Start of Given data

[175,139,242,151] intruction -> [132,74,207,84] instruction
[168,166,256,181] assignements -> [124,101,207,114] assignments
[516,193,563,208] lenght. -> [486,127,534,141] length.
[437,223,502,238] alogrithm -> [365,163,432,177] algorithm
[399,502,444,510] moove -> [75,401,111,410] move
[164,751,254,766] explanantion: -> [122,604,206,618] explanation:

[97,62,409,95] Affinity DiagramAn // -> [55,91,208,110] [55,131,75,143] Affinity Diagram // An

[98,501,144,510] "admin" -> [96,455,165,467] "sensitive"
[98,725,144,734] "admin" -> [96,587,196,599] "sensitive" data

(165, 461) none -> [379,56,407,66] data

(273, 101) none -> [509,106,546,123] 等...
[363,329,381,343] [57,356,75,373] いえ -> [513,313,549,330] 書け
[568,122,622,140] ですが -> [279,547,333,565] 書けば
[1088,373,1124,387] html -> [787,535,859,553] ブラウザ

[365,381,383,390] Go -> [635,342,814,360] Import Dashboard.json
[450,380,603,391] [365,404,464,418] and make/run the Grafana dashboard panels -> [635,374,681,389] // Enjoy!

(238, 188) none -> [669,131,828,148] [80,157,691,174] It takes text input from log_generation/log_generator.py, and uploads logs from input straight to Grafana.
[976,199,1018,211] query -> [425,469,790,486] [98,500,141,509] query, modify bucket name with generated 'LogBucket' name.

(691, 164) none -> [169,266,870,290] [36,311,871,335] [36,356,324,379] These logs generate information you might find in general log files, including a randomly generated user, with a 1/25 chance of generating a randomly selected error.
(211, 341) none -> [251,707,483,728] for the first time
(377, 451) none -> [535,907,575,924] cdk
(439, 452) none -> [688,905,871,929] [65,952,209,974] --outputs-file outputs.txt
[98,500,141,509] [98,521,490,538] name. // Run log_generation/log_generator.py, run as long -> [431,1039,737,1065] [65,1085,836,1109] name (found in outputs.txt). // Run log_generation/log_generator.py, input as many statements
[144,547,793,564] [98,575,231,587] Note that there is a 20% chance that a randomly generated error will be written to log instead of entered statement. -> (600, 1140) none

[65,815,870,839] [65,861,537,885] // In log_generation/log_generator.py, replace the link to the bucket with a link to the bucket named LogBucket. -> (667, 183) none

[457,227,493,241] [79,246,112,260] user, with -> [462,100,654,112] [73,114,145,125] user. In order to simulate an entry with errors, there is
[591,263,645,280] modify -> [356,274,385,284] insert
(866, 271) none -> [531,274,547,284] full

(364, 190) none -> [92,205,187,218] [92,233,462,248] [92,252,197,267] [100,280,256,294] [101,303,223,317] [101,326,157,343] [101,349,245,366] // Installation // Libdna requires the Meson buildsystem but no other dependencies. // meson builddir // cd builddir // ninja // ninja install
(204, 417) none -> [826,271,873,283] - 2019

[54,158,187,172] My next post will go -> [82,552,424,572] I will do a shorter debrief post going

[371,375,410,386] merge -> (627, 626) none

End of Given data

Above are the records; copy all of them exactly.

▶ [Solution]
[175,139,242,151] intruction -> [132,74,207,84] instruction
[168,166,256,181] assignements -> [124,101,207,114] assignments
[516,193,563,208] lenght. -> [486,127,534,141] length.
[437,223,502,238] alogrithm -> [365,163,432,177] algorithm
[399,502,444,510] moove -> [75,401,111,410] move
[164,751,254,766] explanantion: -> [122,604,206,618] explanation:

[97,62,409,95] Affinity DiagramAn // -> [55,91,208,110] [55,131,75,143] Affinity Diagram // An

[98,501,144,510] "admin" -> [96,455,165,467] "sensitive"
[98,725,144,734] "admin" -> [96,587,196,599] "sensitive" data

(165, 461) none -> [379,56,407,66] data

(273, 101) none -> [509,106,546,123] 等...
[363,329,381,343] [57,356,75,373] いえ -> [513,313,549,330] 書け
[568,122,622,140] ですが -> [279,547,333,565] 書けば
[1088,373,1124,387] html -> [787,535,859,553] ブラウザ

[365,381,383,390] Go -> [635,342,814,360] Import Dashboard.json
[450,380,603,391] [365,404,464,418] and make/run the Grafana dashboard panels -> [635,374,681,389] // Enjoy!

(238, 188) none -> [669,131,828,148] [80,157,691,174] It takes text input from log_generation/log_generator.py, and uploads logs from input straight to Grafana.
[976,199,1018,211] query -> [425,469,790,486] [98,500,141,509] query, modify bucket name with generated 'LogBucket' name.

(691, 164) none -> [169,266,870,290] [36,311,871,335] [36,356,324,379] These logs generate information you might find in general log files, including a randomly generated user, with a 1/25 chance of generating a randomly selected error.
(211, 341) none -> [251,707,483,728] for the first time
(377, 451) none -> [535,907,575,924] cdk
(439, 452) none -> [688,905,871,929] [65,952,209,974] --outputs-file outputs.txt
[98,500,141,509] [98,521,490,538] name. // Run log_generation/log_generator.py, run as long -> [431,1039,737,1065] [65,1085,836,1109] name (found in outputs.txt). // Run log_generation/log_generator.py, input as many statements
[144,547,793,564] [98,575,231,587] Note that there is a 20% chance that a randomly generated error will be written to log instead of entered statement. -> (600, 1140) none

[65,815,870,839] [65,861,537,885] // In log_generation/log_generator.py, replace the link to the bucket with a link to the bucket named LogBucket. -> (667, 183) none

[457,227,493,241] [79,246,112,260] user, with -> [462,100,654,112] [73,114,145,125] user. In order to simulate an entry with errors, there is
[591,263,645,280] modify -> [356,274,385,284] insert
(866, 271) none -> [531,274,547,284] full

(364, 190) none -> [92,205,187,218] [92,233,462,248] [92,252,197,267] [100,280,256,294] [101,303,223,317] [101,326,157,343] [101,349,245,366] // Installation // Libdna requires the Meson buildsystem but no other dependencies. // meson builddir // cd builddir // ninja // ninja install
(204, 417) none -> [826,271,873,283] - 2019

[54,158,187,172] My next post will go -> [82,552,424,572] I will do a shorter debrief post going

[371,375,410,386] merge -> (627, 626) none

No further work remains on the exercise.